What to do »
When you repeat the records, keep every word exact and drop each picture.

Entries supplied Block Start

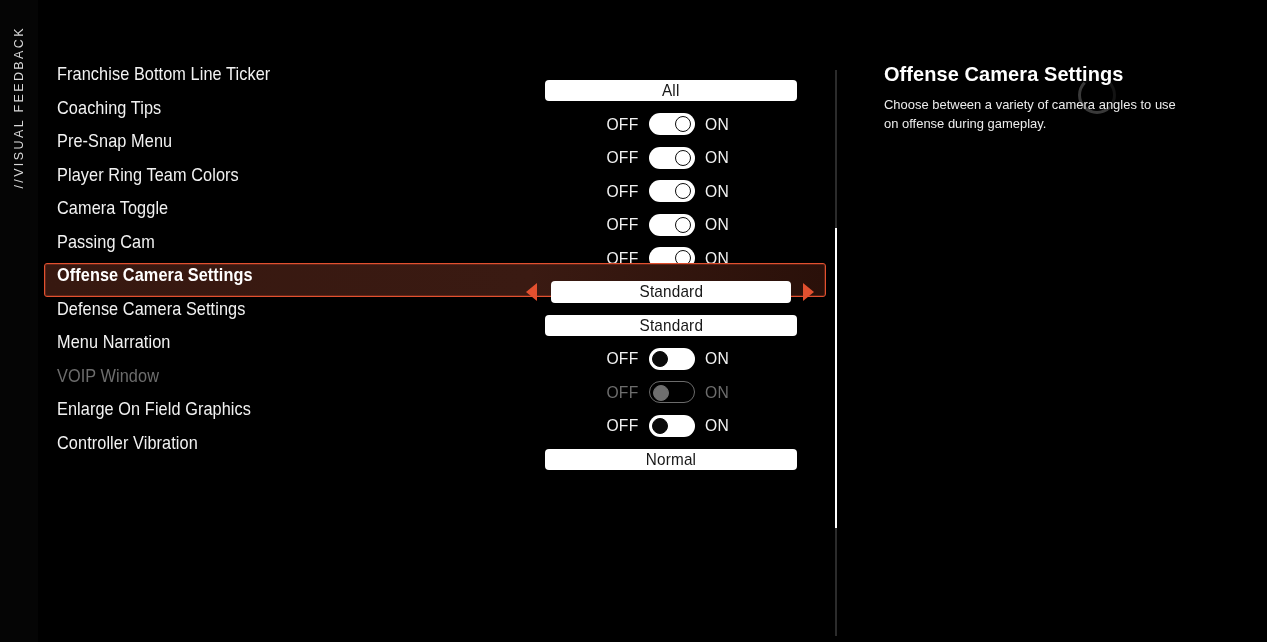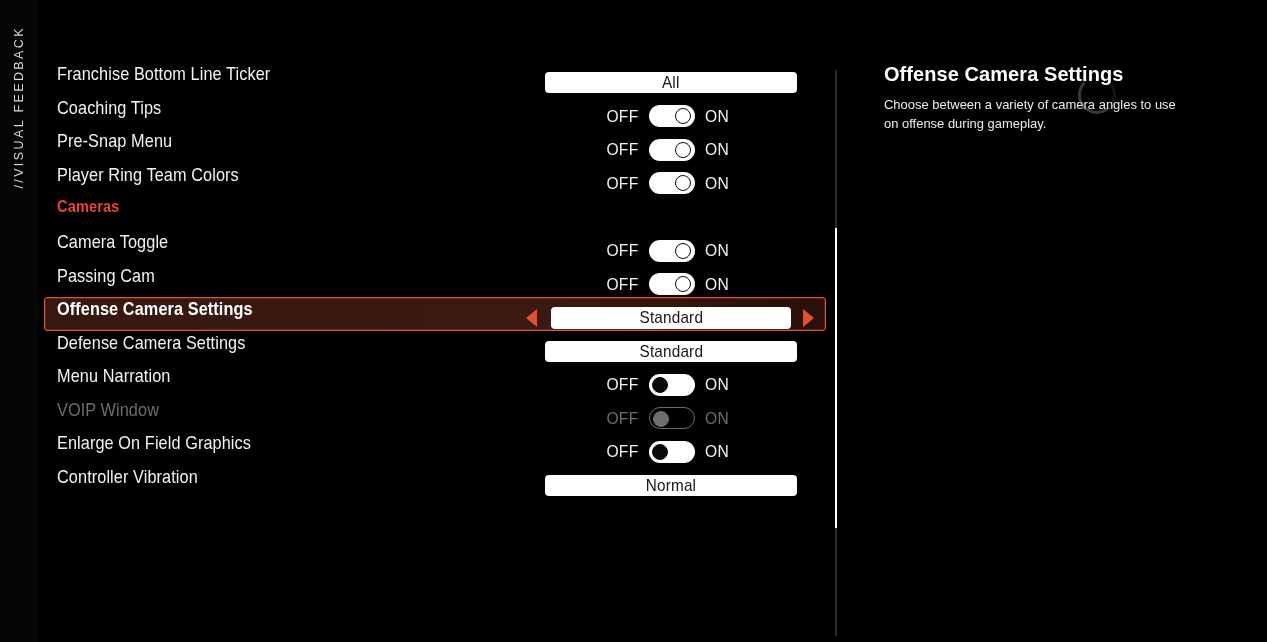--- a/index.html
+++ b/index.html
@@ -91,7 +91,7 @@
   .control {
     position: absolute;
     left: 0;
-    top: 4px;
+    top: 12px;
     height: 100%;
     width: 100%;
     display: flex;

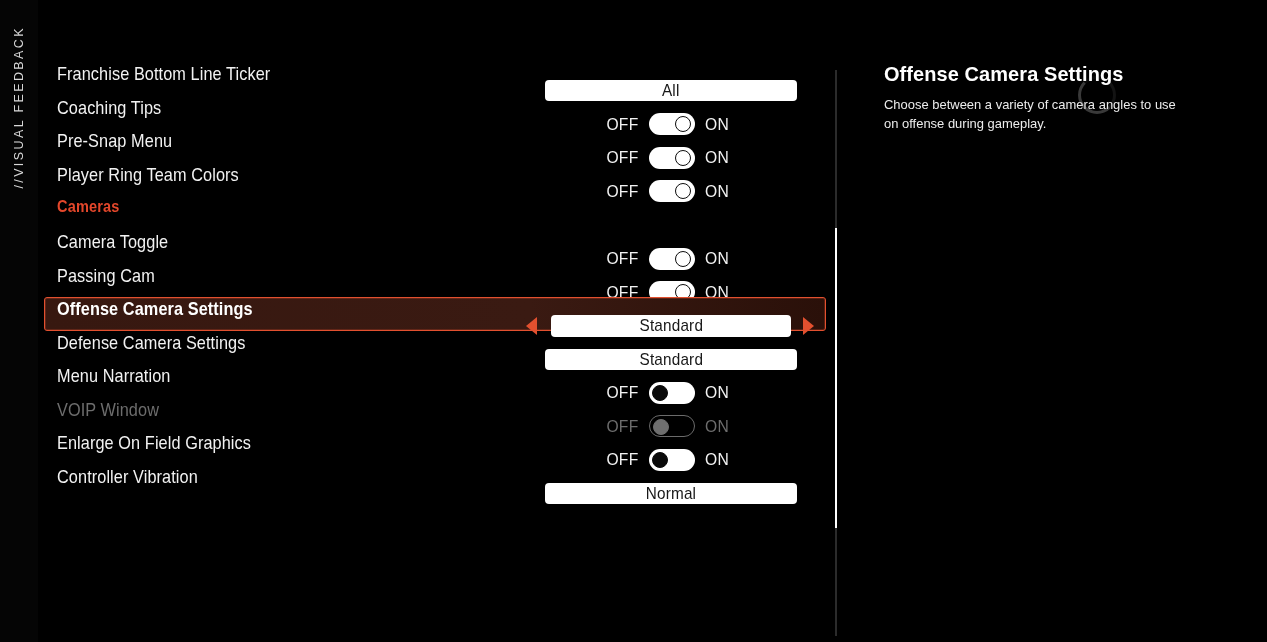--- a/index.html
+++ b/index.html
@@ -306,9 +306,6 @@
         </div>
       </div>
     </div>
-    <div class="row group">
-      <div class="label">Cameras</div>
-    </div>
     <div class="row">
       <div class="label">Camera Toggle</div>
       <div class="control">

Entries supplied Block End

Task output »
--- a/index.html
+++ b/index.html
@@ -91,7 +91,7 @@
   .control {
     position: absolute;
     left: 0;
-    top: 4px;
+    top: 12px;
     height: 100%;
     width: 100%;
     display: flex;

--- a/index.html
+++ b/index.html
@@ -306,9 +306,6 @@
         </div>
       </div>
     </div>
-    <div class="row group">
-      <div class="label">Cameras</div>
-    </div>
     <div class="row">
       <div class="label">Camera Toggle</div>
       <div class="control">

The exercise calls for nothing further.